## Data records:

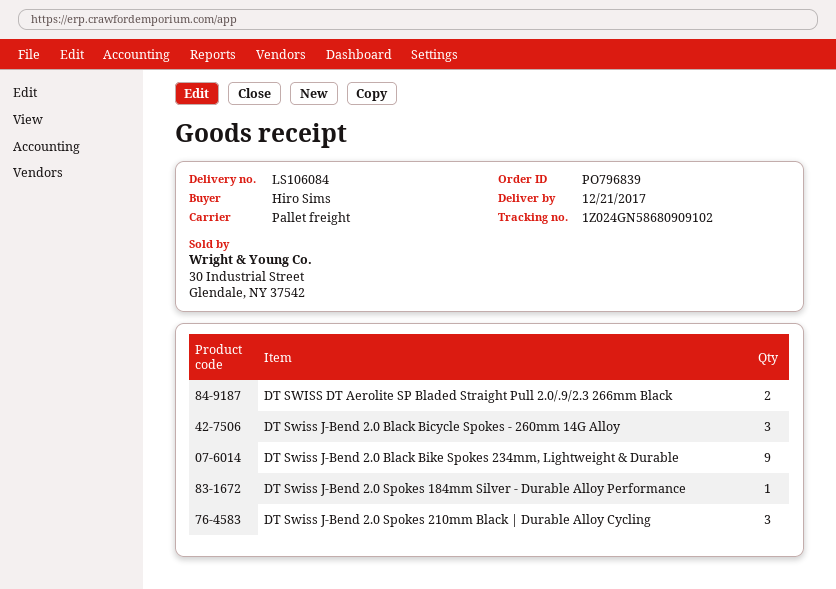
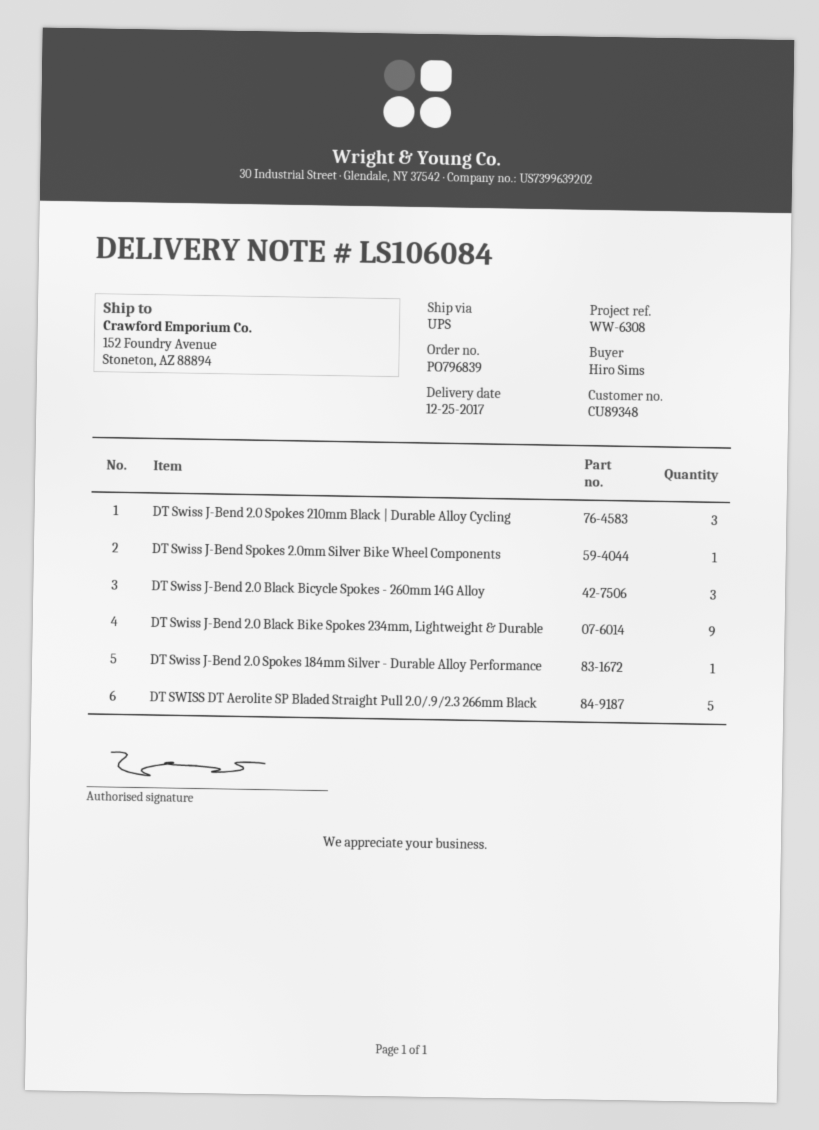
delivery date: 2017-12-21 -> 2017-12-25
shipping method: pallet freight -> UPS
DT SWISS DT Aerolite SP Bladed Straight Pull 2.0/.9/2.3 266mm Black: 2 -> 5
DT Swiss J-Bend Spokes 2.0mm Silver Bike Wheel Components: none -> 1

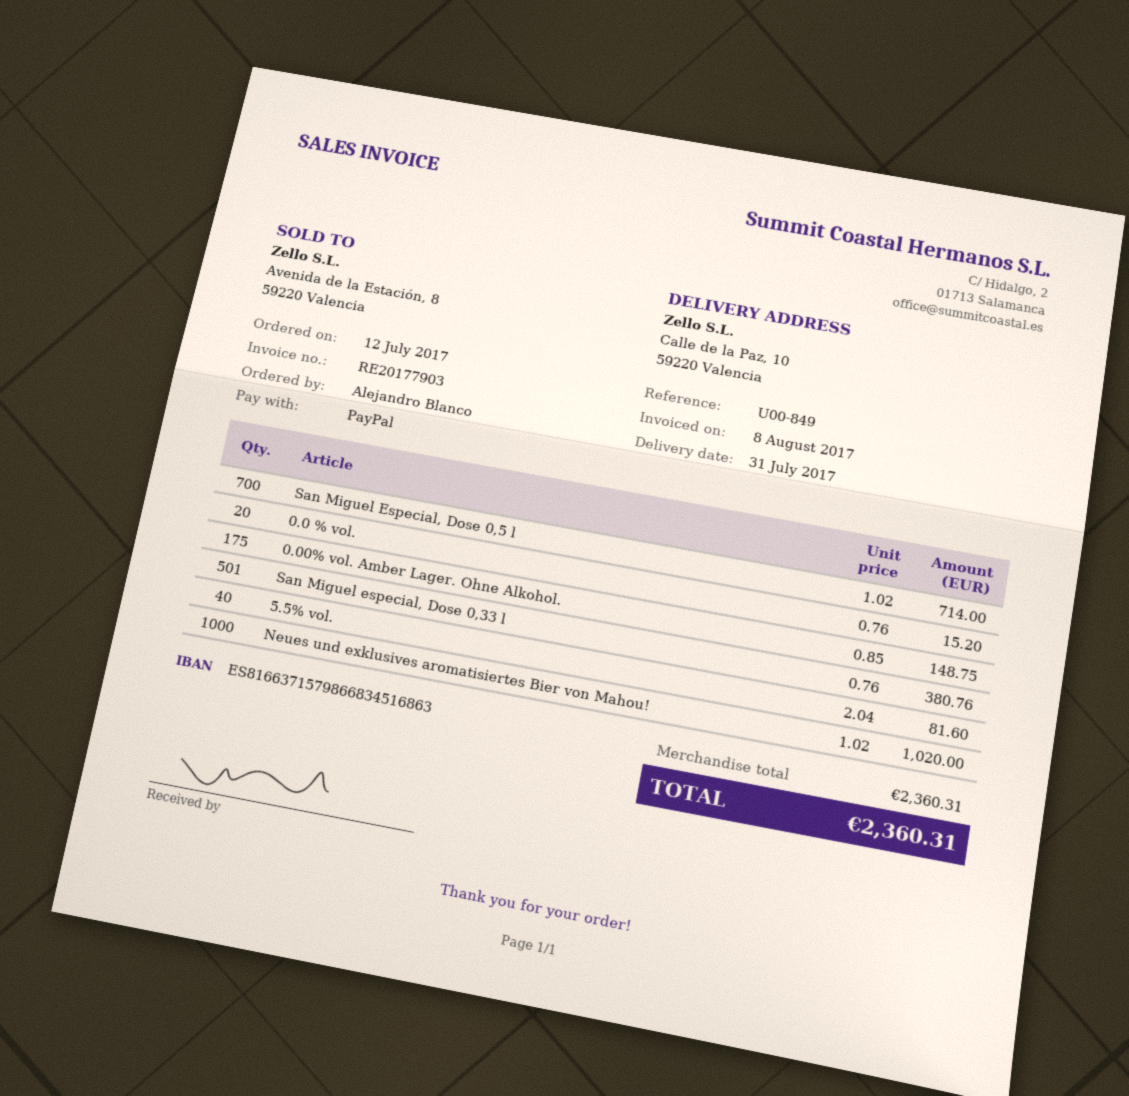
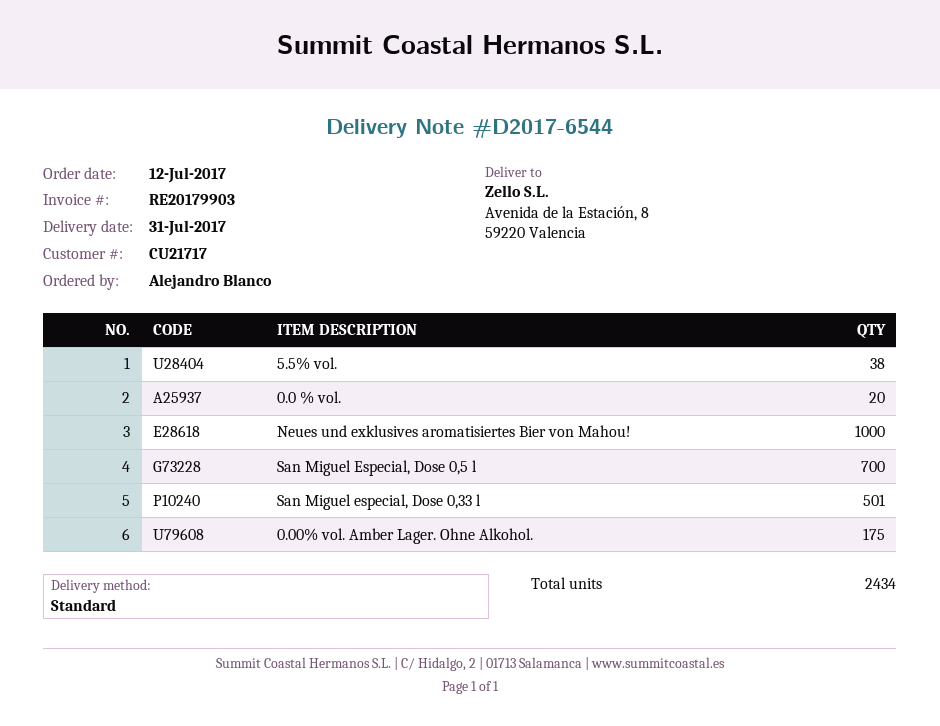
invoice number: RE20177903 -> RE20179903
ship to: Calle de la Paz, 10, 59220 Valencia -> Avenida de la Estación, 8, 59220 Valencia
5.5% vol.: 40 -> 38

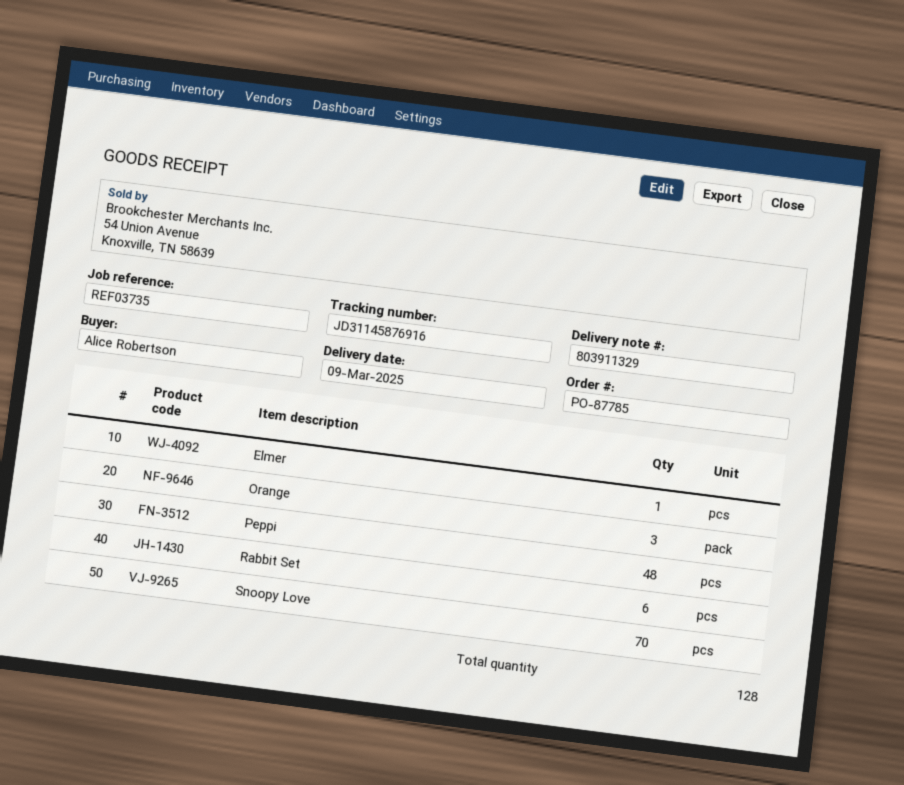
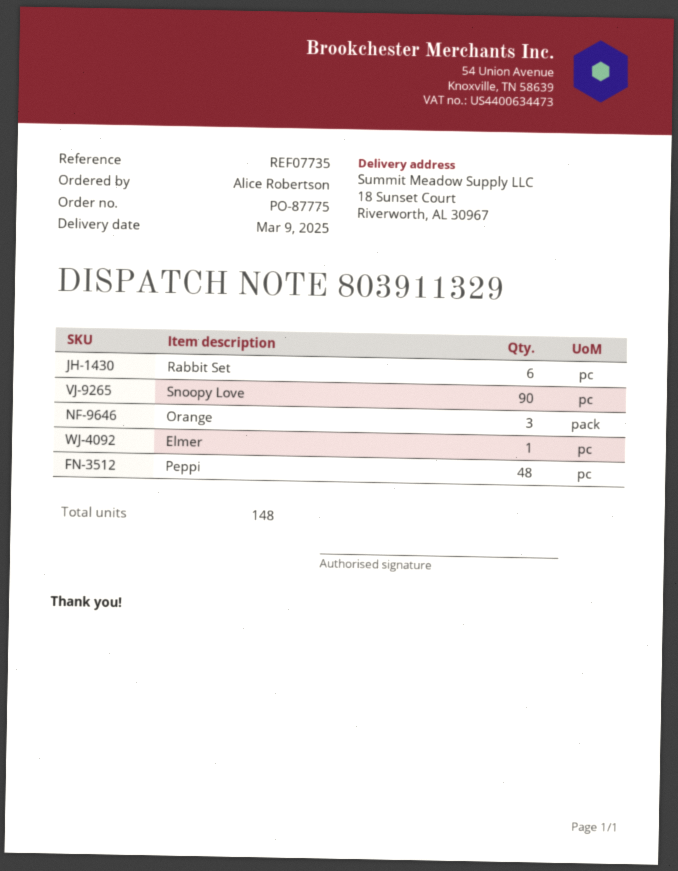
order number: PO-87785 -> PO-87775
reference: REF03735 -> REF07735
Snoopy Love: 70 -> 90
total quantity: 128 -> 148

## Directions for this task:
From the line with "shipping method: pallet freight -> UPS" to the last line above, restate each line word for word, but skip the pictures.

## Reply to the exercise:
shipping method: pallet freight -> UPS
DT SWISS DT Aerolite SP Bladed Straight Pull 2.0/.9/2.3 266mm Black: 2 -> 5
DT Swiss J-Bend Spokes 2.0mm Silver Bike Wheel Components: none -> 1

invoice number: RE20177903 -> RE20179903
ship to: Calle de la Paz, 10, 59220 Valencia -> Avenida de la Estación, 8, 59220 Valencia
5.5% vol.: 40 -> 38

order number: PO-87785 -> PO-87775
reference: REF03735 -> REF07735
Snoopy Love: 70 -> 90
total quantity: 128 -> 148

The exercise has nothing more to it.